Sur les conclusions relatives aux frais d’instance :
14. M. Lahiouel ayant été admis au bénéfice de l’aide juridictionnelle provisoire, Me Sainte Fare Garnot peut se prévaloir des dispositions de l’article 37 de la loi du 10 juillet 1991. Il y a lieu, dans les circonstances de l’espèce, sous réserve que Me Sainte Fare Garnot, avocate de M. Lahiouel, renonce à percevoir la somme correspondant à la part contributive de l’Etat et sous réserve de l’admission définitive de son client à l’aide juridictionnelle, de mettre à la charge du département de la Seine-Saint-Denis le versement de la somme de 1 000 euros à son conseil au titre de l’article 37 de la loi du 10 juillet 1991. Dans le cas où l’aide juridictionnelle ne serait pas accordée à M. Lahiouel par le bureau d’aide juridictionnelle, la somme de 1 000 euros lui sera versée au titre de l’article L. 761-1 du code de justice administrative.
O R D O N N E :
Article 1er : M. Lahiouel est admis au bénéfice de l’aide juridictionnelle à titre provisoire.
Article 2 : Il est enjoint au département de la Seine-Saint-Denis d’assurer l’hébergement de M. Lahiouel dans une structure adaptée à son âge, ainsi que la prise en charge de ses besoins essentiels, alimentaires, vestimentaires, sanitaires et scolaires dans un délai de quarante-huit heures à compter de la notification de la présente ordonnance, jusqu’à ce que le juge des enfants saisi se prononce sur sa requête en assistance éducative.

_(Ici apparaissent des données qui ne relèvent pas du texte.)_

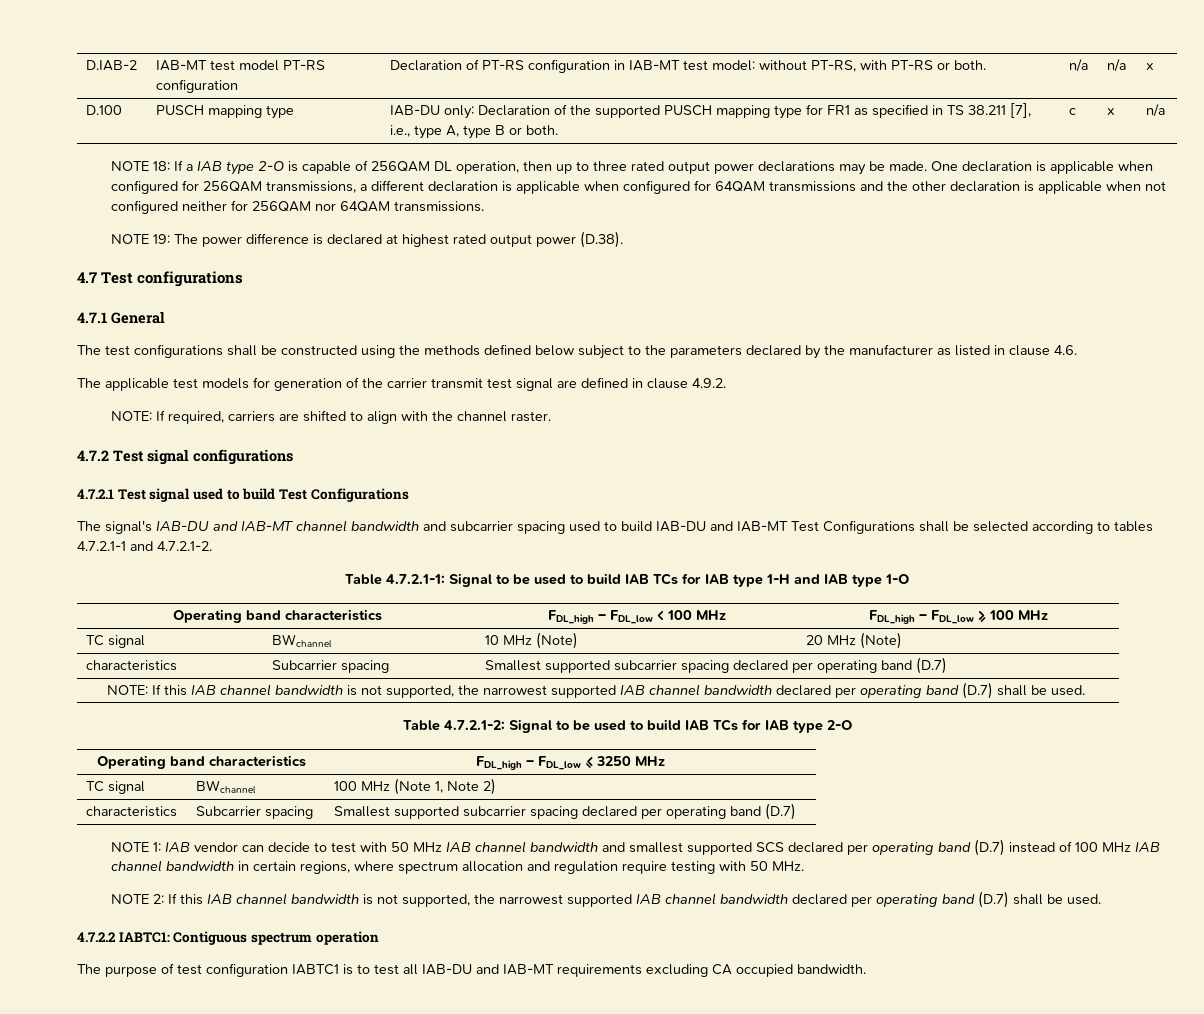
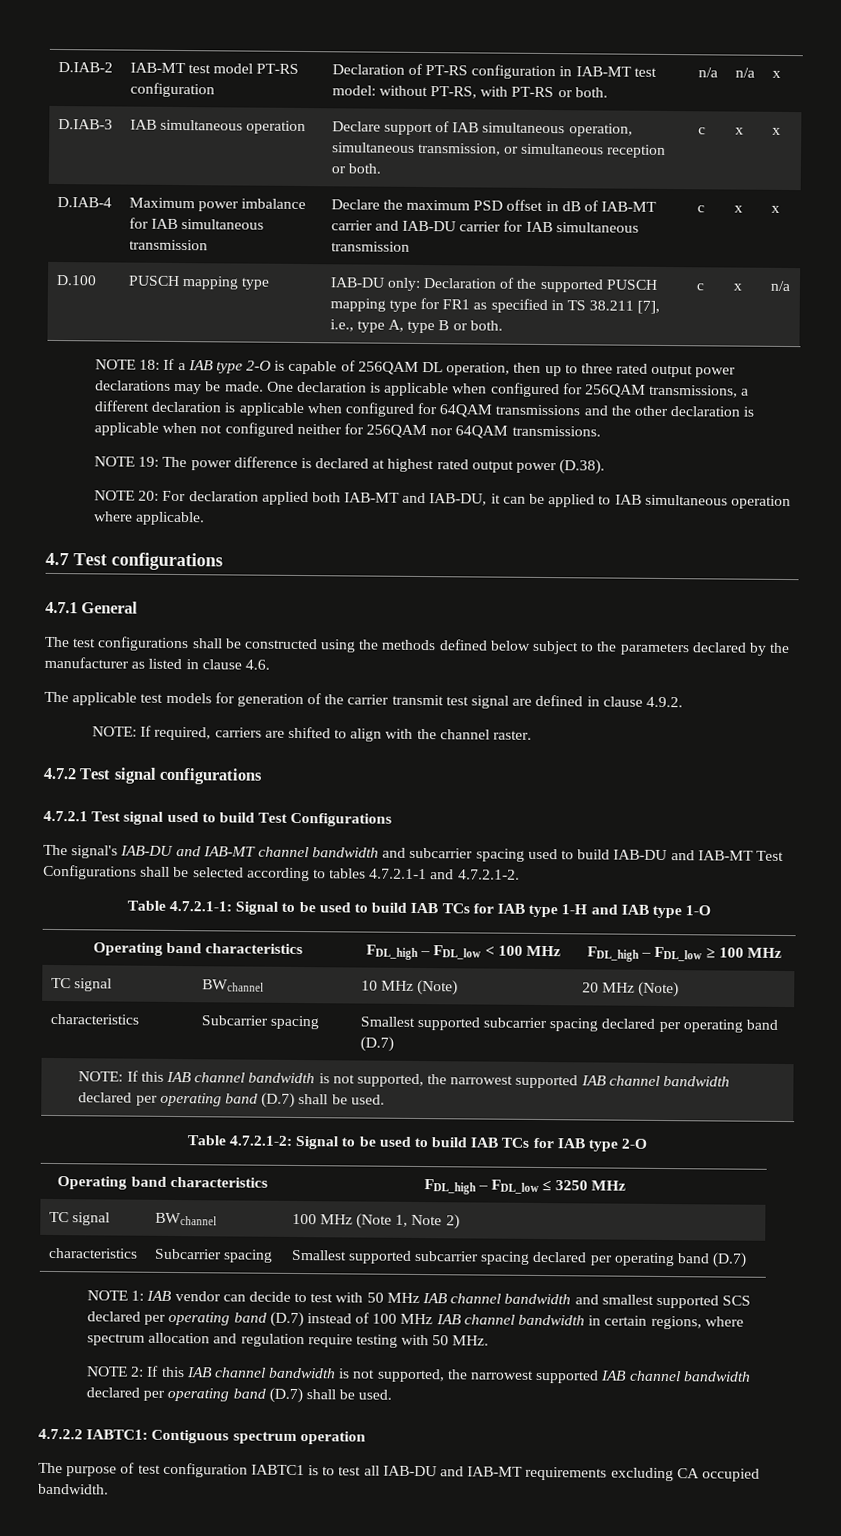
+ D.IAB-3 | IAB simultaneous operation | Declare support of IAB simultaneous operation, simultaneous transmission, or simultaneous reception or both. | c | x | x
+ D.IAB-4 | Maximum power imbalance for IAB simultaneous transmission | Declare the maximum PSD offset in dB of IAB-MT carrier and IAB-DU carrier for IAB simultaneous transmission | c | x | x
+ NOTE 20: For declaration applied both IAB-MT and IAB-DU, it can be applied to IAB simultaneous operation where applicable.

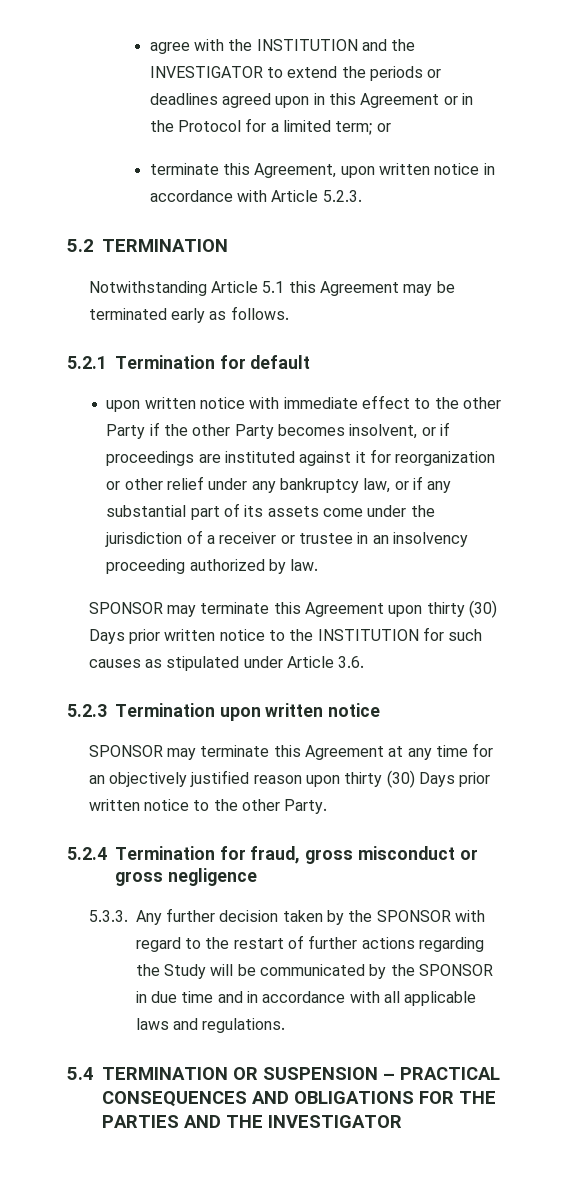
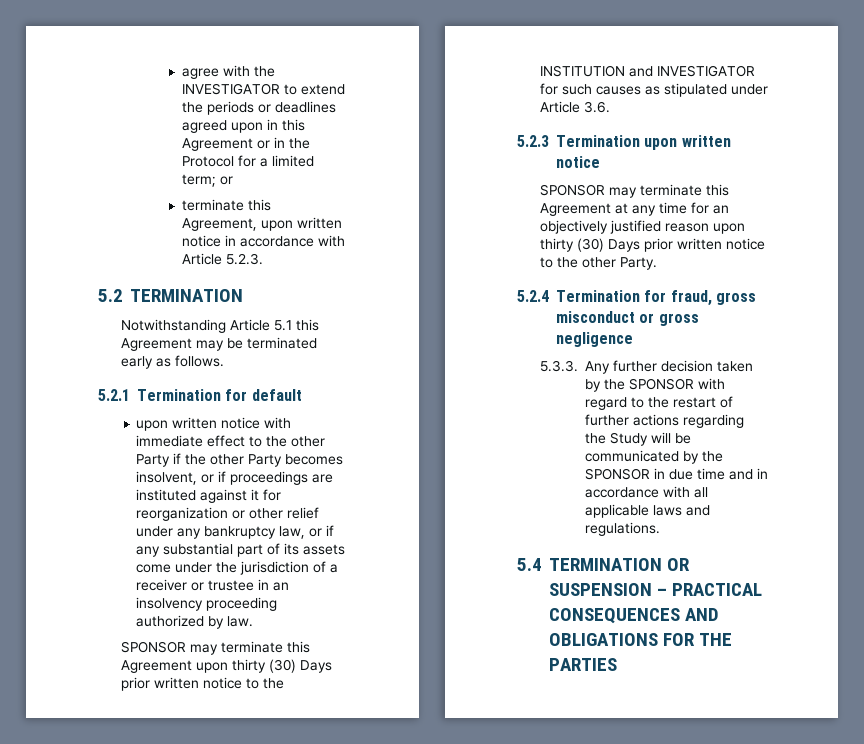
- agree with the INSTITUTION and the INVESTIGATOR to extend the periods or deadlines agreed upon in this Agreement or in the Protocol for a limited term; or
+ agree with the INVESTIGATOR to extend the periods or deadlines agreed upon in this Agreement or in the Protocol for a limited term; or
- SPONSOR may terminate this Agreement upon thirty (30) Days prior written notice to the INSTITUTION for such causes as stipulated under Article 3.6.
+ SPONSOR may terminate this Agreement upon thirty (30) Days prior written notice to the INSTITUTION and INVESTIGATOR for such causes as stipulated under Article 3.6.
- 5.4 TERMINATION OR SUSPENSION – PRACTICAL CONSEQUENCES AND OBLIGATIONS FOR THE PARTIES AND THE INVESTIGATOR
+ 5.4 TERMINATION OR SUSPENSION – PRACTICAL CONSEQUENCES AND OBLIGATIONS FOR THE PARTIES

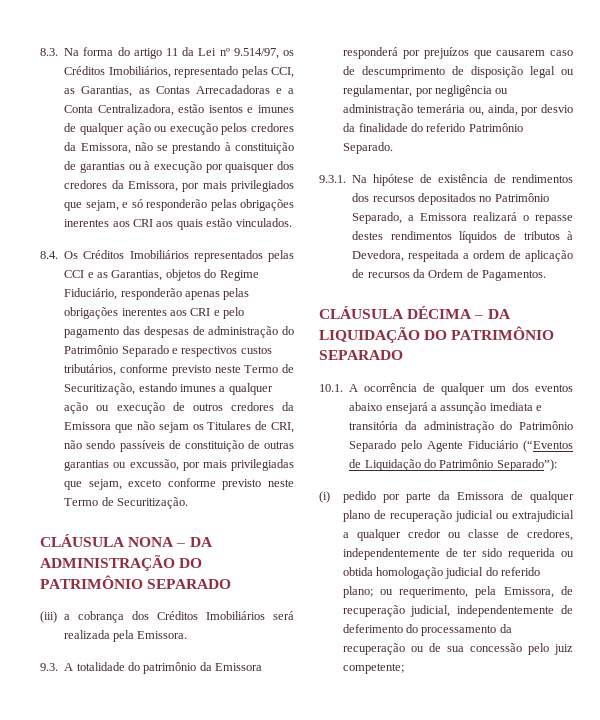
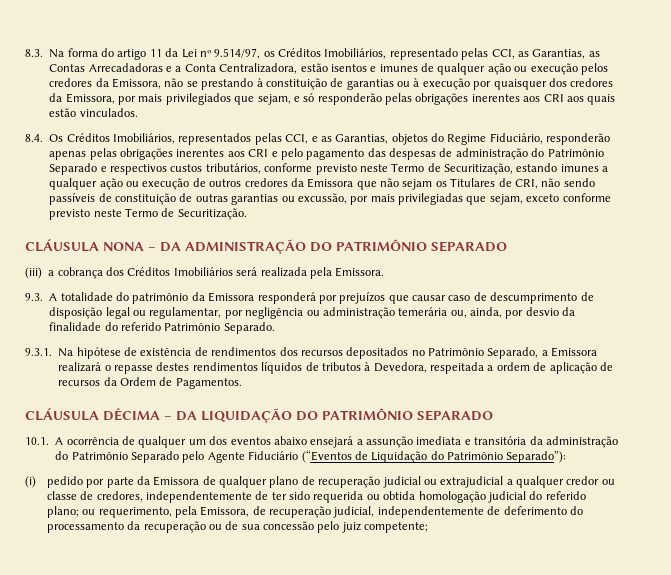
- 8.4. Os Créditos Imobiliários representados pelas CCI e as Garantias, objetos do Regime Fiduciário, responderão apenas pelas obrigações inerentes aos CRI e pelo pagamento das despesas de administração do Patrimônio Separado e respectivos custos tributários, conforme previsto neste Termo de Securitização, estando imunes a qualquer ação ou execução de outros credores da Emissora que não sejam os Titulares de CRI, não sendo passíveis de constituição de outras garantias ou excussão, por mais privilegiadas que sejam, exceto conforme previsto neste Termo de Securitização.
+ 8.4. Os Créditos Imobiliários, representados pelas CCI, e as Garantias, objetos do Regime Fiduciário, responderão apenas pelas obrigações inerentes aos CRI e pelo pagamento das despesas de administração do Patrimônio Separado e respectivos custos tributários, conforme previsto neste Termo de Securitização, estando imunes a qualquer ação ou execução de outros credores da Emissora que não sejam os Titulares de CRI, não sendo passíveis de constituição de outras garantias ou excussão, por mais privilegiadas que sejam, exceto conforme previsto neste Termo de Securitização.
- 9.3. A totalidade do patrimônio da Emissora responderá por prejuízos que causarem caso de descumprimento de disposição legal ou regulamentar, por negligência ou administração temerária ou, ainda, por desvio da finalidade do referido Patrimônio Separado.
+ 9.3. A totalidade do patrimônio da Emissora responderá por prejuízos que causar caso de descumprimento de disposição legal ou regulamentar, por negligência ou administração temerária ou, ainda, por desvio da finalidade do referido Patrimônio Separado.

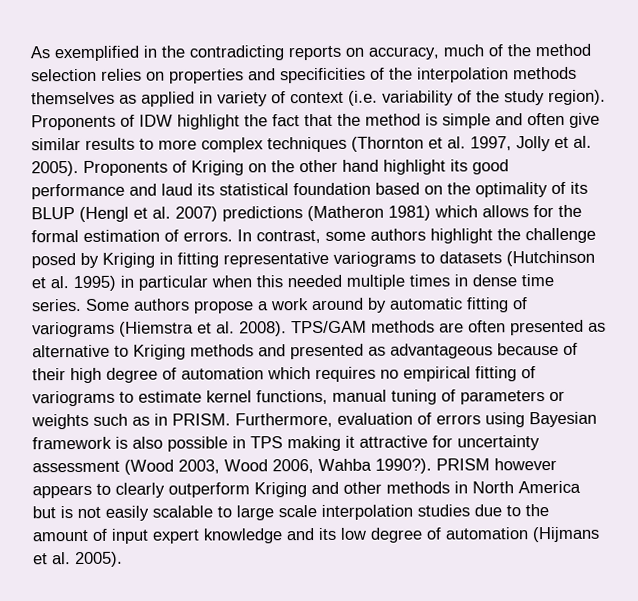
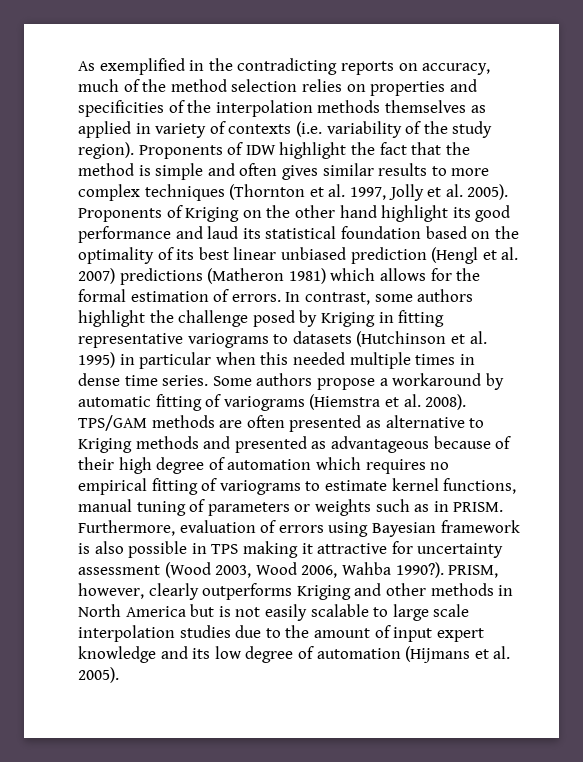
- As exemplified in the contradicting reports on accuracy, much of the method selection relies on properties and specificities of the interpolation methods themselves as applied in variety of context (i.e. variability of the study region).
+ As exemplified in the contradicting reports on accuracy, much of the method selection relies on properties and specificities of the interpolation methods themselves as applied in variety of contexts (i.e. variability of the study region).
- Proponents of IDW highlight the fact that the method is simple and often give similar results to more complex techniques (Thornton et al. 1997, Jolly et al. 2005).
+ Proponents of IDW highlight the fact that the method is simple and often gives similar results to more complex techniques (Thornton et al. 1997, Jolly et al. 2005).
- Proponents of Kriging on the other hand highlight its good performance and laud its statistical foundation based on the optimality of its BLUP (Hengl et al. 2007) predictions (Matheron 1981) which allows for the formal estimation of errors.
+ Proponents of Kriging on the other hand highlight its good performance and laud its statistical foundation based on the optimality of its best linear unbiased prediction (Hengl et al. 2007) predictions (Matheron 1981) which allows for the formal estimation of errors.
- Some authors propose a work around by automatic fitting of variograms (Hiemstra et al. 2008).
+ Some authors propose a workaround by automatic fitting of variograms (Hiemstra et al. 2008).
- PRISM however appears to clearly outperform Kriging and other methods in North America but is not easily scalable to large scale interpolation studies due to the amount of input expert knowledge and its low degree of automation (Hijmans et al. 2005).
+ PRISM, however, clearly outperforms Kriging and other methods in North America but is not easily scalable to large scale interpolation studies due to the amount of input expert knowledge and its low degree of automation (Hijmans et al. 2005).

Article 3 : Le département de la Seine-Saint-Denis versera à Me Sainte Fare Garnot, avocate de M. Lahiouel, la somme de 1 000 euros en application des dispositions des articles L. 761-1 du code de justice administrative et 37 de la loi du 10 juillet 1991, sous réserve que cette avocate renonce à percevoir la somme correspondant à la part contributive de l’Etat. En cas de refus d’admission définitive à l’aide juridictionnelle de M. Lahiouel, la somme de 1 000 euros sera versée à M. Lahiouel en application de l’article L. 761-1 du code de justice administrative.
Article 4 : Le surplus des conclusions de la requête est rejeté.
Article 5 : La présente ordonnance sera notifiée à M. B… A…, à Me Iris Sainte Fare Garnot et au département de la Seine-Saint-Denis.
Fait à Montreuil, le 15 octobre 2025.
La juge des référés,
A-S Mach
La République mande et ordonne au préfet de la Seine-Saint-Denis en ce qui le concerne ou à tous commissaires de justice à ce requis en ce qui concerne les voies de droit commun contre les parties privées, de pourvoir à l’exécution de la présente décision.